1. Allah berfirman, "... Maka tidak ada kewajiban sedikitpun atasmu melindungi mereka, sebelum mereka berhijrah...," (QS Al-Anfaal [8]: 72). Makna wilayah (perlindungan) yang dinafikan di sini adalah pertolongan dan waris (ihat Tafsir Ath Thabari XIV/81).

2. Allah berfirman, "... (akan tetapi) jika mereka meminta pertolongan kepadamu dalam (urusan pembelaan) agama, maka kamu wajib memberikan pertolongan...," (QS Al-Anfaal [8]: 72). Dengan demikian, pemutusan wilayah tadi tidaklah seperti pemutusan terhadap orang-orang kafir. Sebab, mereka masih termasuk Mukmin, hanya mereka tidak berhijrah. Maka jika mereka meminta bantuan melawan orang-orang kafir, Rasulullah saw dan para sahabat wajib memberikan pertolongan karena mereka masih termasuk saudara dalam agama. Namun, mereka tidak memiliki hak atas harta rampasan perang sebagaimana hadits riwayat Imam Ahmad (lihat Tafsir Ibnu Katsir, II/432).

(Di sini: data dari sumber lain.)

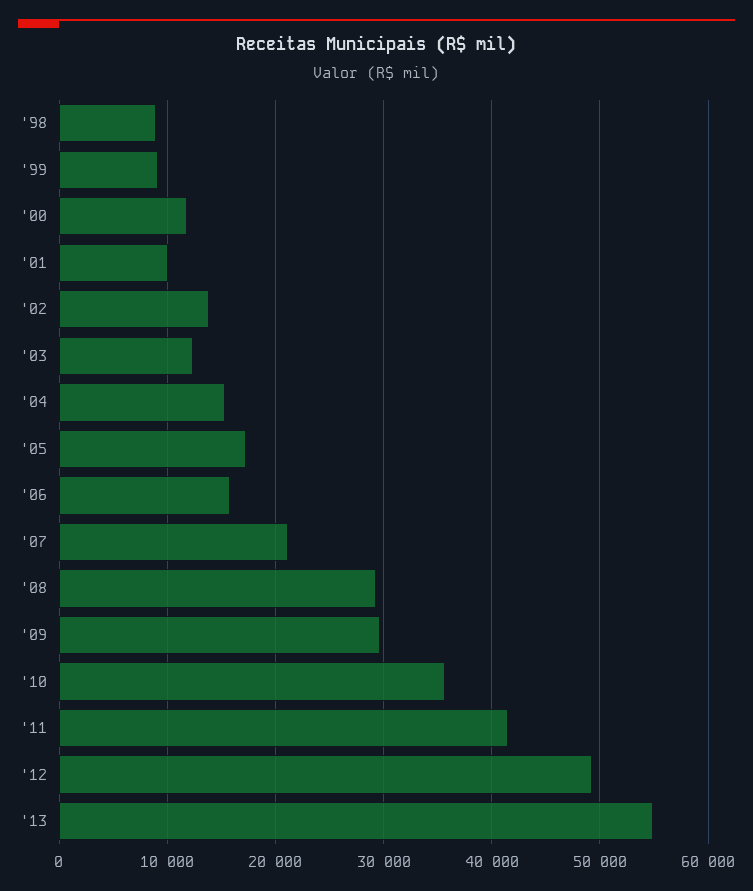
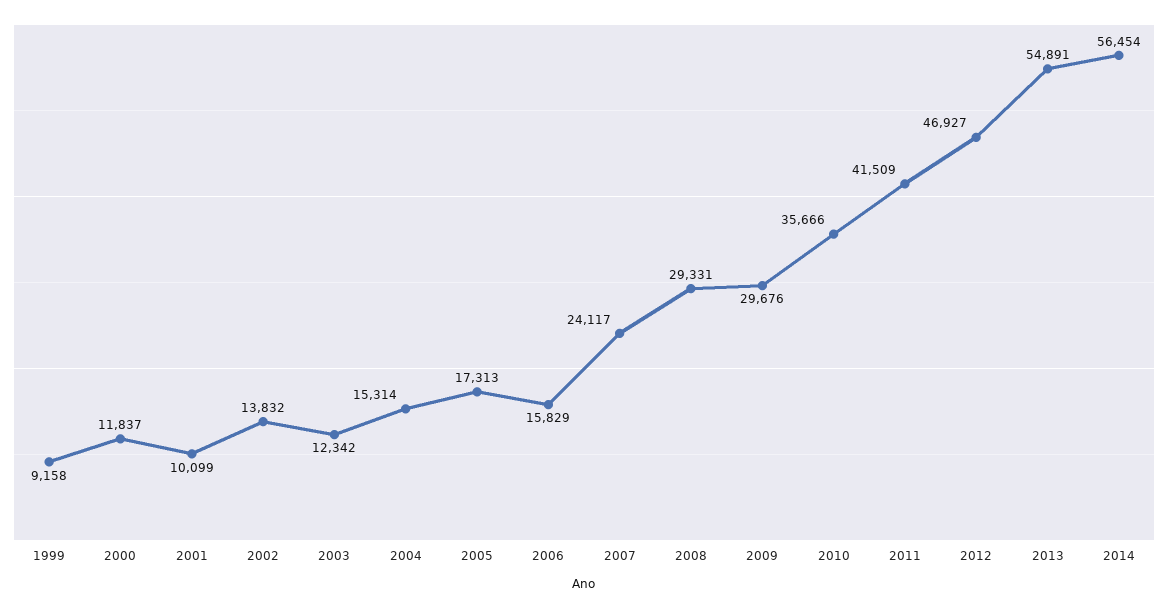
'98: 9000 -> none
'07: 21000 -> 24117
'12: 49000 -> 46927
2014: none -> 56454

Keempat, orang-orang yang tidak berhijrah bersama Nabi saw ke Madinah, namun sesudah itu mereka berhijrah. Merekalah yang dimaksud dalam firman Allah swt, "Dan orang-orang yang beriman sesudah itu kemudian berhijrah serta berjihad bersamamu maka orang-orang itu termasuk golonganmu (juga)," (QS Al-Anfaal [8]: 75).